“How do you get to Carnegie Hall?” goes the old riddle. “Practice, practice, practice”, is the answer.
Vladimir Horowitz was fond of stating he only practiced a
few hours a day, and cautioned students about over-practicing a musical work to
the point that it became stale. While he
was usually coy about how he developed his technique, saying he learned it the
same way he learned to speak four languages, he once confessed that in
post-Revolutionary Russia “It was very cold, I was very hungry, and there was
nothing to do but practice piano”. There
was no television, nor even any radio – and 78rpm discs were in very short
supply at a time when the family subsisted on “rabbit ragout” – which was a
euphemism used at a time when the stray cats and dogs in Kiev suddenly
vanished. To take his mind off the
misery that surrounded him, young Volodya worked tirelessly and attentively at
the piano – not merely at scales and etudes, but any music he could get his
hands on: the standard piano repertoire, operas, orchestra scores (Horowitz was
a fantastic site reader), and even the popular music of the day.

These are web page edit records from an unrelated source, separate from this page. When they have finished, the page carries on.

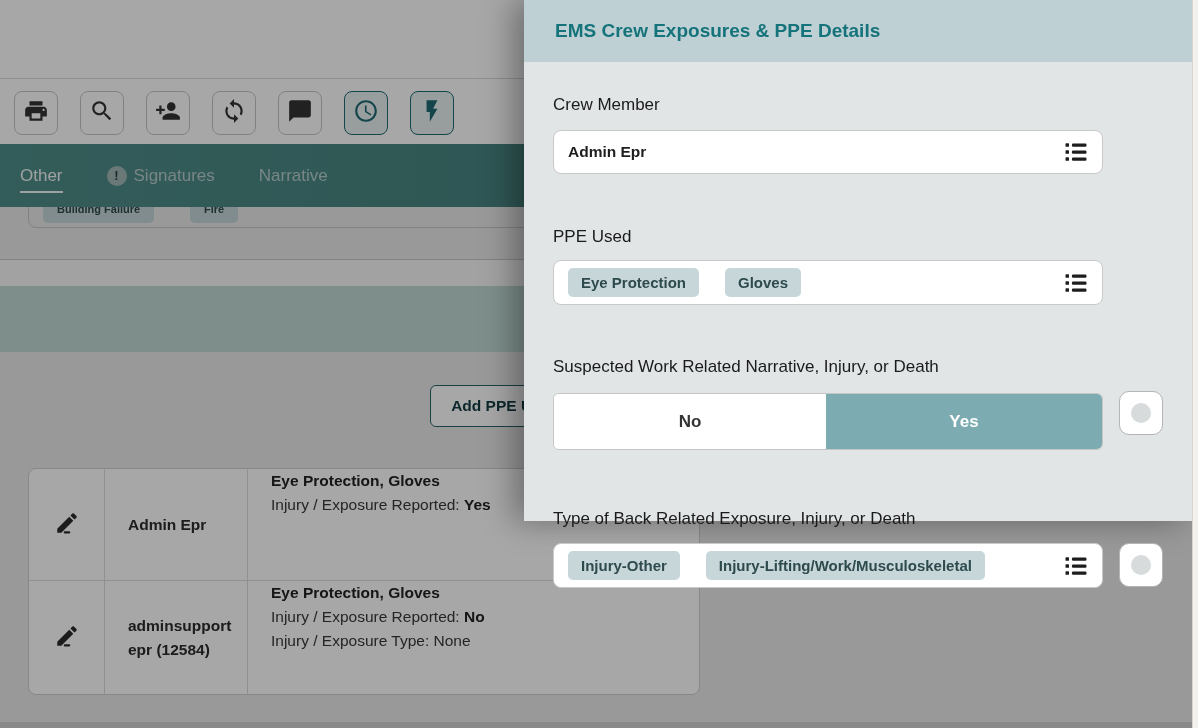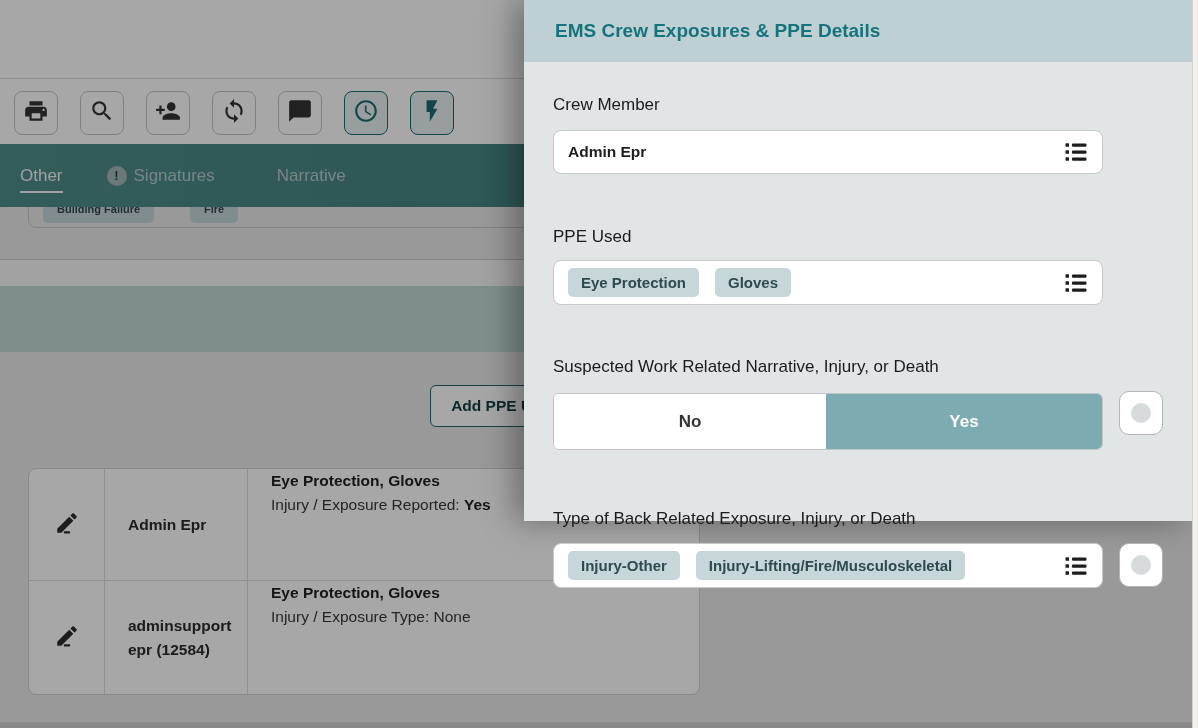--- a/index.html
+++ b/index.html
@@ -133,7 +133,7 @@
         <span class="warn-circ">!</span>
         <span>Signatures</span>
       </div>
-      <div class="tab" style="margin-left:62px">Narrative</div>
+      <div class="tab" style="margin-left:44px">Narrative</div>
     </div>
 
     <div class="strip-white"></div>

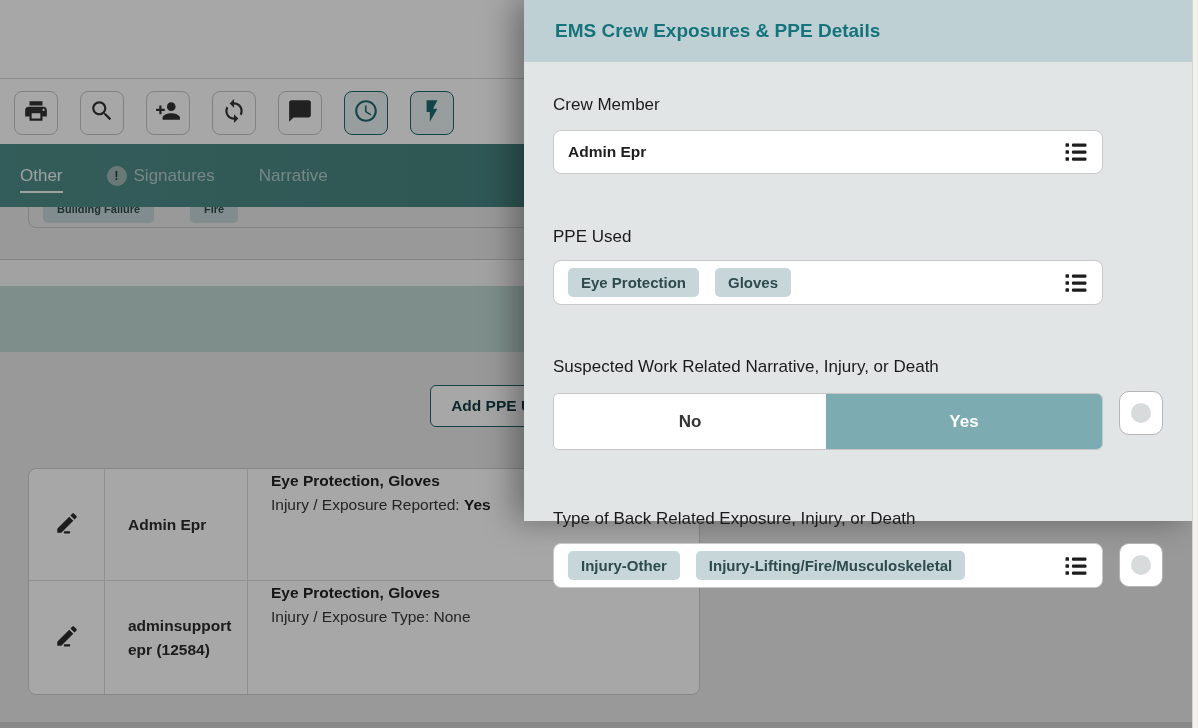--- a/index.html
+++ b/index.html
@@ -63,7 +63,7 @@
   .list-icon{position:absolute;right:12px;top:50%;transform:translateY(-50%);width:28px;height:28px;color:#1d1d1d;}
   .list-icon svg{width:28px;height:28px;fill:currentColor;}
   .pchip{height:29px;border-radius:5px;background:#c6d6d9;color:#2e4a4d;font-size:15px;font-weight:600;
-         display:flex;align-items:center;padding:0 13px;margin-right:16px;}
+         display:flex;align-items:center;padding:0 13px;margin-right:26px;}
   .toggle{position:absolute;left:29px;top:393px;width:550px;height:57px;background:#fff;border:1px solid #c5c5c5;
           border-radius:6px;overflow:hidden;display:flex;}
   .tg-opt{display:flex;align-items:center;justify-content:center;font-size:17px;font-weight:700;}

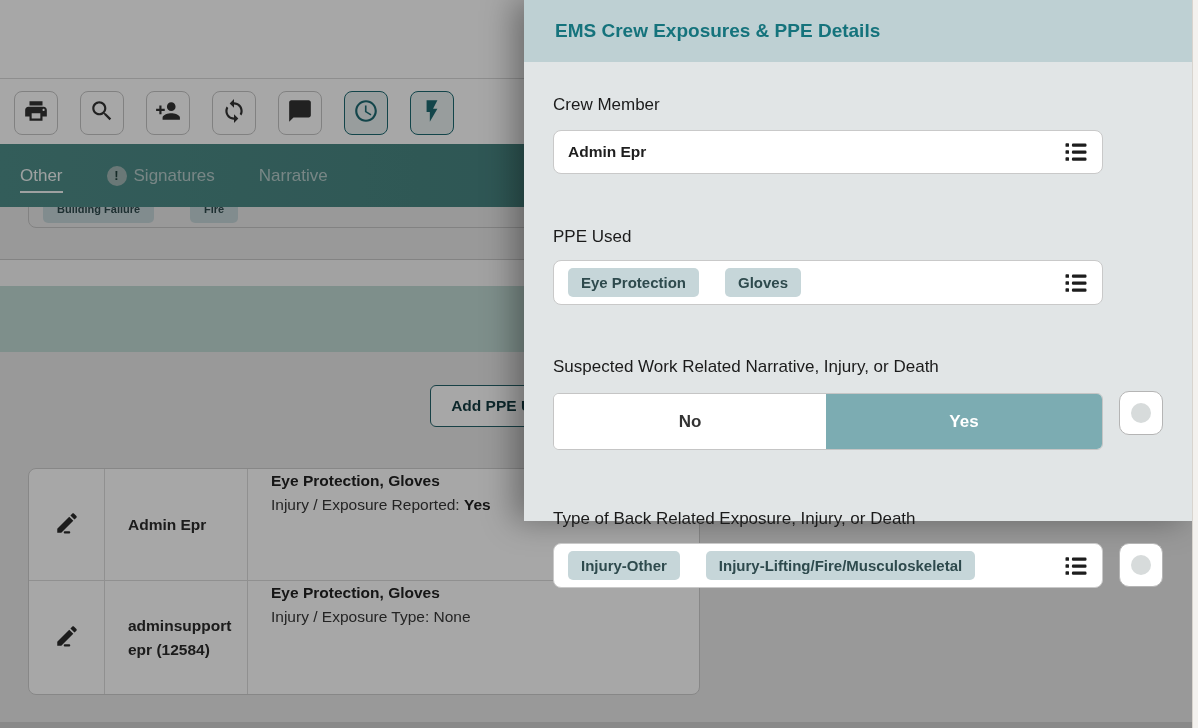--- a/index.html
+++ b/index.html
@@ -221,7 +221,7 @@
     <div class="plabel" style="top:509px">Type of Back Related Exposure, Injury, or Death</div>
     <div class="pfield" style="top:543px">
       <span class="pchip">Injury-Other</span>
-      <span class="pchip">Injury-Lifting/Fire/Musculoskeletal</span>
+      <span class="pchip">Injury-Lifting/Work/Musculoskeletal</span>
       <span class="list-icon">
         <svg viewBox="0 0 24 24">
             <rect x="3" y="4.6" width="3" height="3" rx="0.6"></rect>

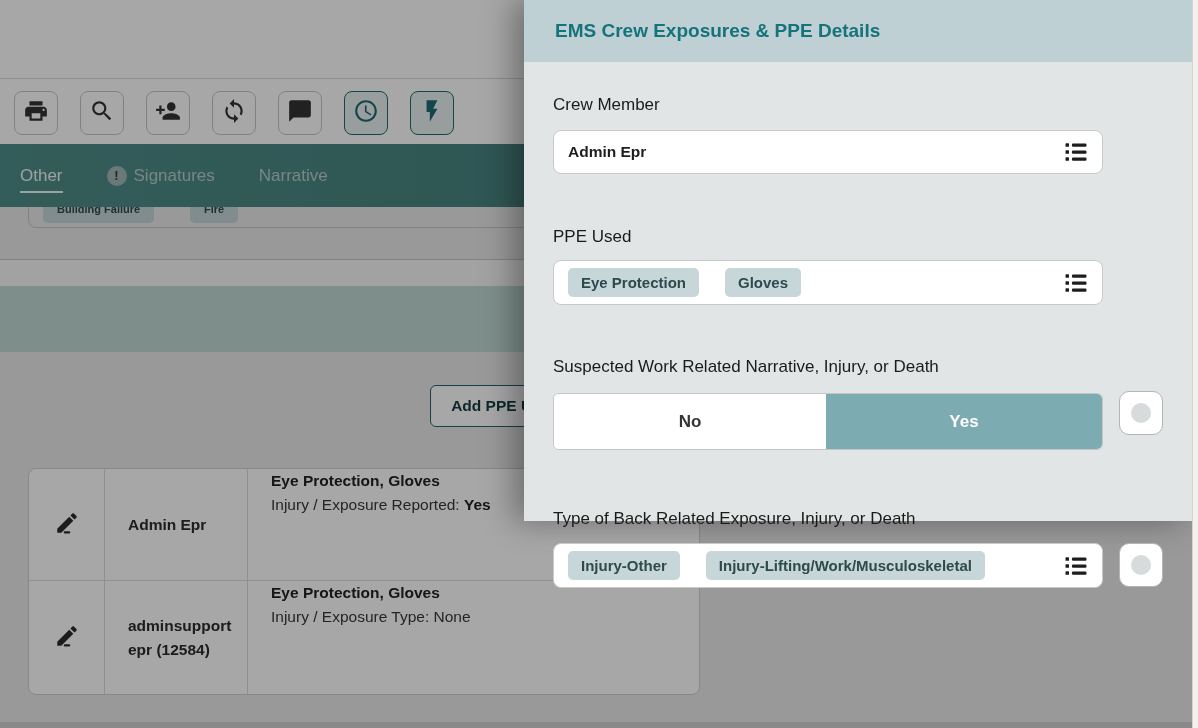--- a/index.html
+++ b/index.html
@@ -165,6 +165,7 @@
         <div class="tcell-name">adminsupport epr (12584)</div>
         <div class="tcell-detail">
           <div class="b">Eye Protection, Gloves</div>
+          <div><span>Injury / Exposure Reported: </span><span class="b">No</span></div>
           <div><span>Injury / Exposure Type: </span><span>None</span></div>
         </div>
       </div>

Horowitz developed a technique so comprehensive that the
standard repertoire became inadequate for fully displaying his skills, and he
was – as he often pointed out – a frustrated composer. He composed original works, but most famously
offered arrangements, or transcriptions, of other composers’ music. He almost never committed these
transcriptions to paper, and many have tried, with varying success, to decipher
the notes by listening to recordings and watching videos of his concerts. Some of his arrangements changed over time,
particularly his variations on the Gypsy Dance from Act II of Bizet’s
Carmen. Listening to the plethora of
recordings, both officially published and “pirate” recordings of concerts, I’ve
come to the conclusion that not only was Horowitz altering his work over the
decades, this most spontaneous of
pianists often made changes “on the fly”.
This kind of freedom, today heard only from jazz
musicians, was common in the Classical and Romantic period. Mozart and Beethoven were both spectacular
improvisers, as was Liszt. Being able to
improvise leads to greater freedom in interpretation. This freedom is part of what endeared Horowitz
to the public, and drove anally retentive critics to distraction. It also upset more than a few pianists, and I
can only conclude that their sniping comments at Horowitz’s transcriptions were
the result of enraged jealousy.
Particularly galling was Arthur Rubinstein’s hypo-criticism of Horowitz
playing “all those Carmens, all those Danse Macabres” because Rubinstein
himself played his own arrangements of Falla’s Ritual Fire Dance and the March
from Prokofiev’s Love of Three Oranges.
The piano transcription has a respectable lineage going all the way back
to Liszt and Busoni.
Truth be told, most pianists prepare a work to within an
inch of its life, then bring it to the stage with all the spontaneity of
peeling potatoes. This was never the
case with Horowitz.
3 comments:
Indeed, Hank ! This ability to improvise, and the feeling of freedom and spontaneity that comes with it, is also, I think, what makes the playing of Gyorgy Cziffra so dazzling and endearing at times (in addition to his superhuman technique, of course). Cziffra too was no potato peeler. Pity he never had Horowitz' sonority, nor his colour-producing magic.
By the way, how's your "Toward the Flame" book going ? Is it ready yet ?
Best regards,
Carlos
Thank you for this entertaining essay, Hank. I very much enjoyed reading it. I have two questions which you are by no means obliged to answer.
1. Do you have any reading recommendations about VH's life besides Schonberg and Plaskin (though I seldom take down the latter from the shelves)?
2. How would you describe VH's Danse Macabre: as VH's original transcription, as VH's revision of Liszt's transcription, if the latter how much did he change Liszt's "original"?
I am asking because (1) the biographical part in your essay contains some fascinating details I didn't know before; and (2) VH's 1942 recording of the Danse is a special favourite of mine (after I heard it I no longer need the orchestral original).
Hi Alexander.
As for reading recommendations, there is an excellent essay by Richard Taruskin which strongly refutes some rather snide comments by Tim Page.
I've always felt that Horowitz's changes to Danse Macabre are much closer to the orchestral version than Liszt's transcription. By the way, Horowitz recorded the Liszt version on a piano roll - although rolls are not always reliable, of course.